Alphonso David, fired last week as president of the Human Rights Campaign, is accusing the organization of racism.
In an appearance on The Sunday Show With Jonathan Capehart on MSNBC, David, who is Black, said he was being treated differently from the way a white leader would be treated. He was the first person of color to head the HRC.
"This organization was created in the 1980s and largely has been viewed as an organization for white men," David told Capehart in the first interview he has given since leaving HRC. "And I came on, as a Black man, to really challenge some of the systems that have been ingrained in this institution, and I am being treated this way -- I am being treated differently, I believe -- because of my race."
David's troubles grew out of his role in helping New York Gov. Andrew Cuomo respond to sexual harassment accusations. David was Cuomo's in-house counsel before joining HRC in 2019, and when the accusations emerged last December, the governor's office tapped him to assist in the response, something that became known with the release of a report from the New York attorney general's office last month.
David provided the governor's staff with a memo of a meeting he had with one of the accusers, Lindsey Boylan, about an unrelated matter when she was a state employee (he has said he was legally obligated to do that). He also reportedly circulated a letter that sought to defend Cuomo and undermine Boylan. He refused to sign the letter but sought other signers. The document was conceived as a possible letter to the editor or commentary piece, but it was never published. The attorney general's report found the accusations against Cuomo credible and said he unlawfully retaliated against Boylan. Cuomo subsequently resigned and Lt. Gov. Kathy Hochul became governor.

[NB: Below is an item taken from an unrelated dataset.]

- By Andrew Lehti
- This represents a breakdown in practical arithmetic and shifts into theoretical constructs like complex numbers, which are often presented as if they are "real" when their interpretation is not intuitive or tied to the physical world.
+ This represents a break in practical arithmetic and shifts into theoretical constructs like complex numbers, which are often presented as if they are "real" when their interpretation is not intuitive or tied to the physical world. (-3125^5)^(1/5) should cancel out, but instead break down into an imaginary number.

The chairs of the HRC and HRC Foundation boards said David "acted counter to HRC's values, mission, policies, and how we believe accusers and survivors of sexual assault and harassment should be treated" due to his work in December. They said he had done "material damage" to the organization and was being fired "for cause." The action came after the boards contracted with the law firm of Sidley Austin to conduct an investigation into David's actions. The day before his firing, David posted a statement on social media saying he had been asked to resign but refused and that the investigation had found no wrongdoing on his part, while the HRC boards said there were "significant inaccuracies" in his statement.
David told Capehart the boards never produced the Sidley Austin report (the boards said it was an oral report, not a written one) and questioned whether this was a board investigation or a Sidley Austin investigation. He said the boards were changing the rules in the middle of the game. Sources said, however, that David had been notified from the beginning that it was a board-led investigation. Sources also said the seven-member committee that looked into the matter, made up of representatives from both boards, had five Black members.
Asked by Capehart about the "material damage" comment, David said other leaders of HRC had made statements and taken actions that resulted in protests against the organization but were not ousted. He did not specify the incidents, but there have been protests over the years, especially by transgender groups who said trans interests were excluded from its advocacy. There have also been objections to its support of corporations and occasional endorsements of Republican politicians.
"We can't apply transparency only to white people," David said, "we have to make sure we apply transparency to all of us. That's what's important, that's what I'm fighting for."
The Advocate has asked HRC for a response to David's interview and is awaiting one.